The rupiah currently trades at 9,200 to
the US dollar and is the second-lowest priced
currency in the world, trailing only the
Vietnamese dong. The rupiah collapsed amid the
1997-1998 Asian financial crisis and despite
economic and financial recovery still trades at a
fraction of its pre-crisis value.
Finance
Minister Agus Martowardojo said last month that the
government was prepared
to submit the draft law to the House of
Representatives (DPR) for approval. The central
bank, Bank Indonesia, has backed the move for
various reasons, including the need to simplify
accounting standards for transactions that now
often exceed trillions of rupiah to the national
pride that will be supposedly restored through a
lower nominal currency value.
If the bill
is passed, as is expected, Bank Indonesia has said
it will need one to two years to introduce the
concept to the public and explain how to adapt
accounting and information systems. During the
proposed transition period, prices of goods would
be labelled with both the old and new rupiah
rates. Old notes would later be recalled and
replaced by new notes where one rupiah would be
equivalent to 1,000 of the old bills, according to
the proposed plan.
Certain financial
analysts wonder if redenomination could be used to
mask a devaluation of the currency to improve
export competitiveness. If so, the policy
motivation isn't abundantly apparent: Indonesian
gross domestic product (GDP) grew by 6.5% last
year, up from 6.1% in 2010. That represented the
fastest growth clip seen since 1996, the year
before the Asian financial crisis hit and
bankrupted the national coffers. GDP growth is
projected to hit 6.3% this year.
In
December, Fitch Ratings was the first of the three
major credit agencies to raise Indonesia's
sovereign rating from junk status to BBB minus,
based on the country's steady economic growth, low
debt and strong macroeconomic position.
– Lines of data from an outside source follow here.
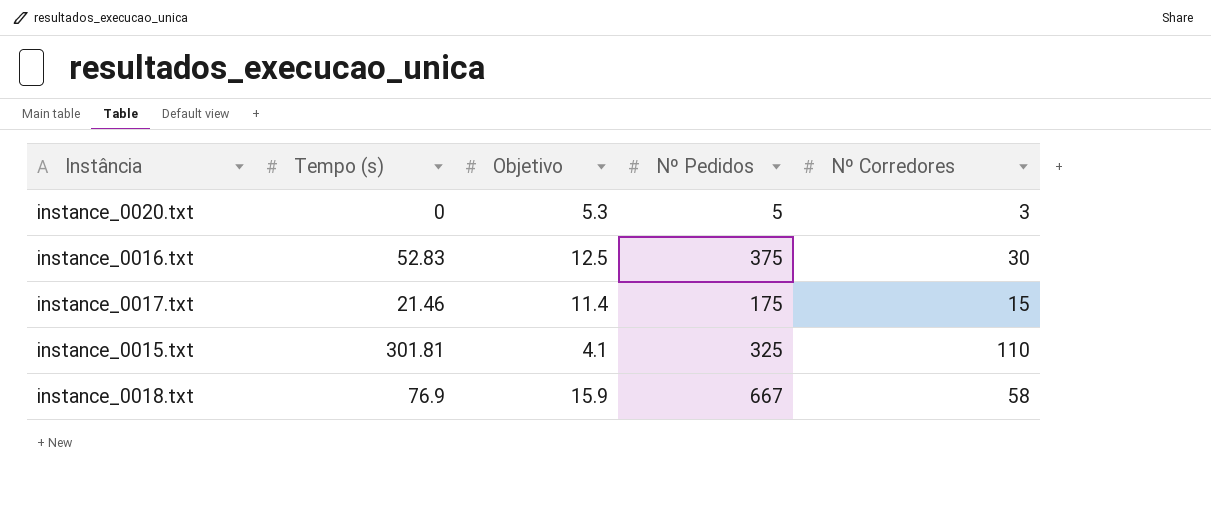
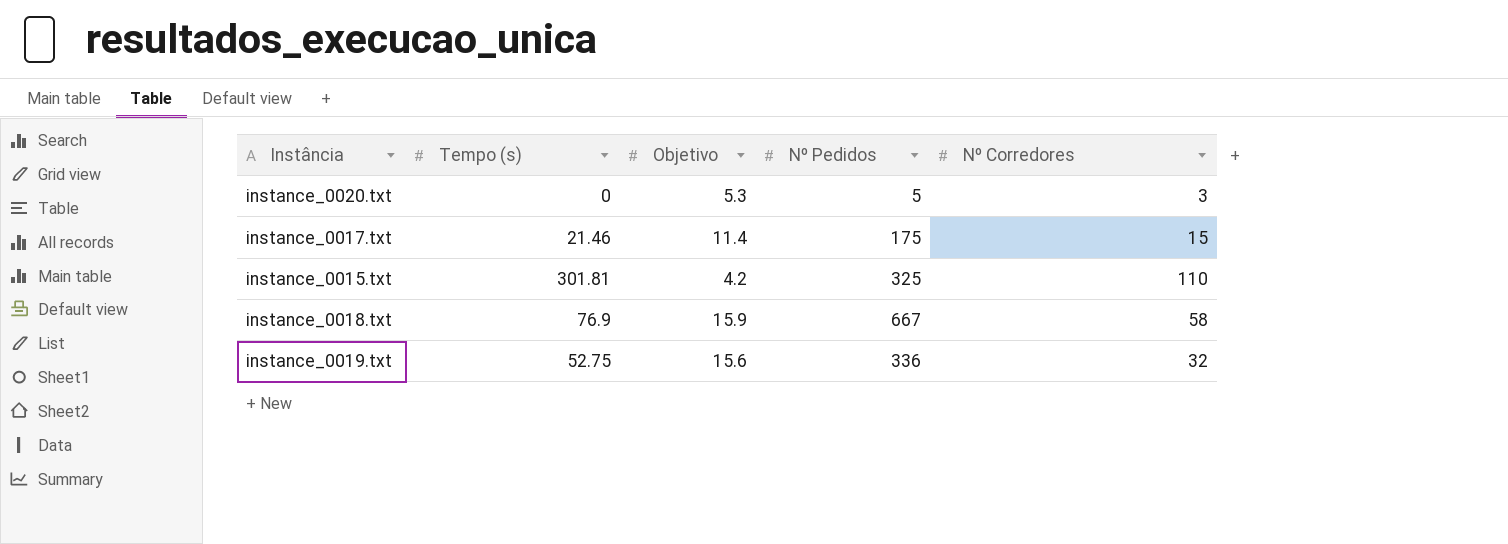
row instance_0016.txt: 52.83 | 12.5 | 375 | 30 -> none
instance_0015.txt | Objetivo: 4.1 -> 4.2
row instance_0019.txt: none -> 52.75 | 15.6 | 336 | 32

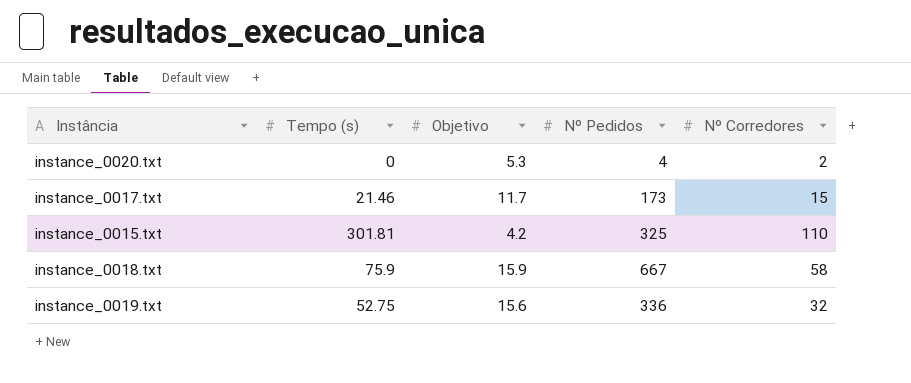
instance_0020.txt | Nº Pedidos: 5 -> 4
instance_0020.txt | Nº Corredores: 3 -> 2
instance_0017.txt | Objetivo: 11.4 -> 11.7
instance_0017.txt | Nº Pedidos: 175 -> 173
instance_0018.txt | Tempo (s): 76.9 -> 75.9

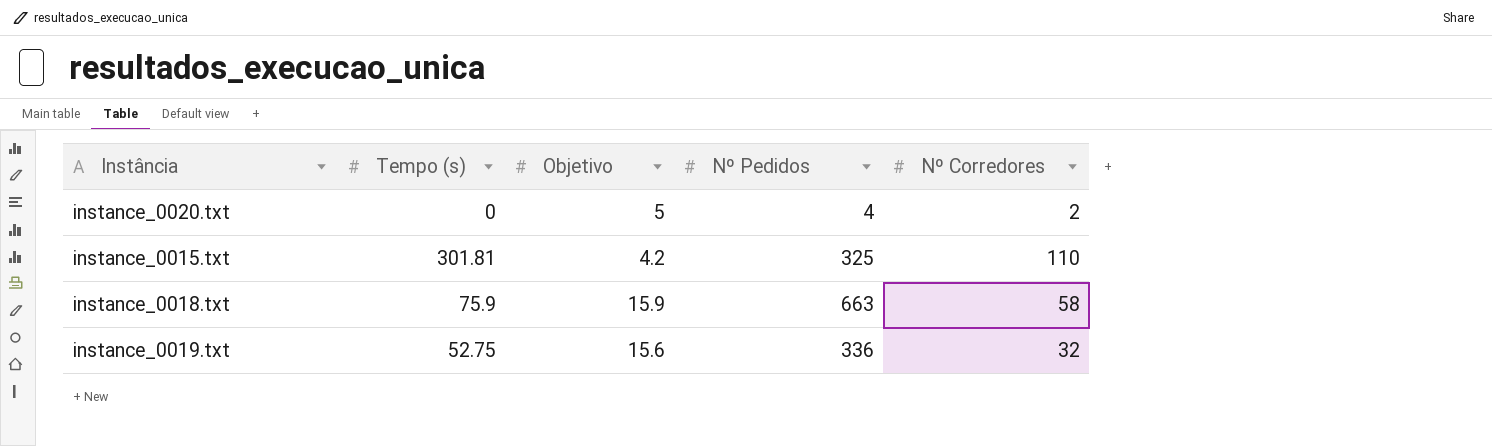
row instance_0017.txt: 21.46 | 11.7 | 173 | 15 -> none
instance_0020.txt | Objetivo: 5.3 -> 5
instance_0018.txt | Nº Pedidos: 667 -> 663

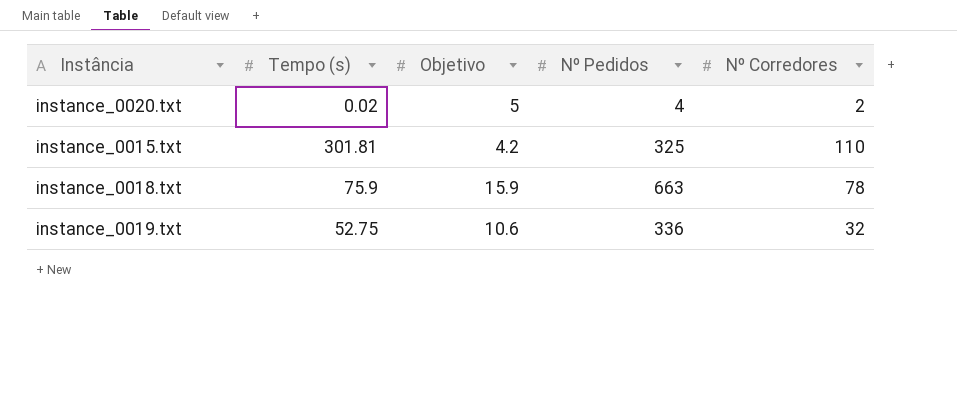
instance_0020.txt | Tempo (s): 0 -> 0.02
instance_0018.txt | Nº Corredores: 58 -> 78
instance_0019.txt | Objetivo: 15.6 -> 10.6

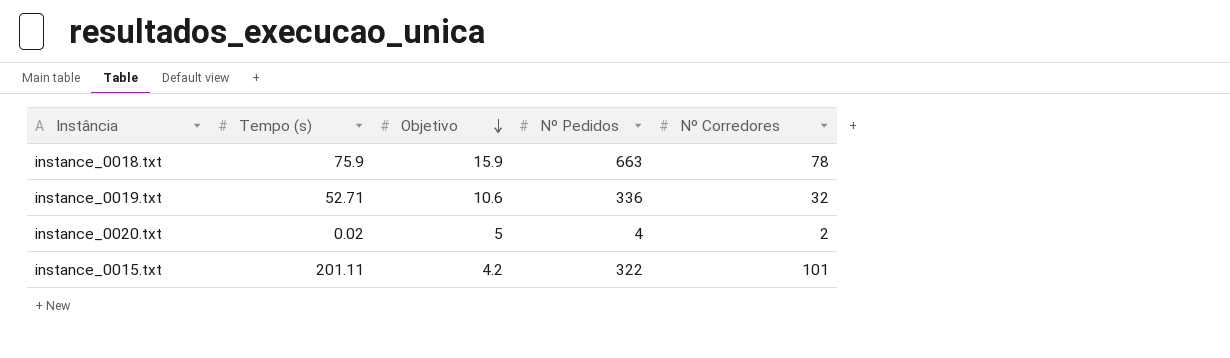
row order: none -> Objetivo descending
instance_0019.txt | Tempo (s): 52.75 -> 52.71
instance_0015.txt | Tempo (s): 301.81 -> 201.11
instance_0015.txt | Nº Pedidos: 325 -> 322
instance_0015.txt | Nº Corredores: 110 -> 101

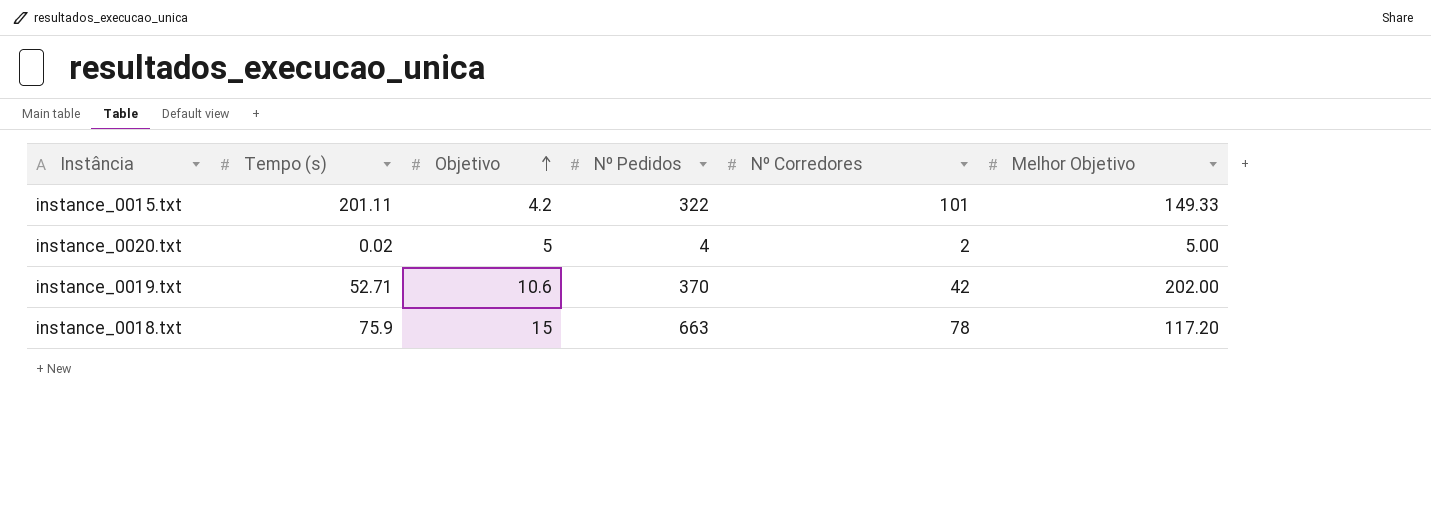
row order: Objetivo descending -> Objetivo ascending
column Melhor Objetivo | position: none -> 6
instance_0019.txt | Nº Pedidos: 336 -> 370
instance_0019.txt | Nº Corredores: 32 -> 42
instance_0018.txt | Objetivo: 15.9 -> 15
The
upgrade represented the first time Indonesia has
achieved investment grade status since the economy
collapsed during the 1997-98 financial crisis.
Moody's followed suit this week, raising
Indonesia's rating from debt to investment grade.
The credit rating agency said Indonesia's cyclical
resilience to large external shocks pointed to
sustainably high trend growth over the medium
term.
"A more favorable assessment of
Indonesia's economic strength is underpinned by
gains in investment spending, improved prospects
for infrastructure development following key
policy reforms, and a well-managed financial
system," Moody's said in a public statement.
Fundamental strengths The rupiah
was relatively stable against the US dollar during
last year, a troubling economic and financial
period around the world, with the local unit
trading between 8,500-9,000 to the greenback.
That stability would seem to indicate that
the proposed redenomination plan is not being
driven by urgent economic problems, as has been
the case in the past. Inflation was a manageable
3.79% in December, marking a 20-month low,
although there are indications that exports are
slowing amid economic turbulence in Europe and the
United States and slowing growth in China.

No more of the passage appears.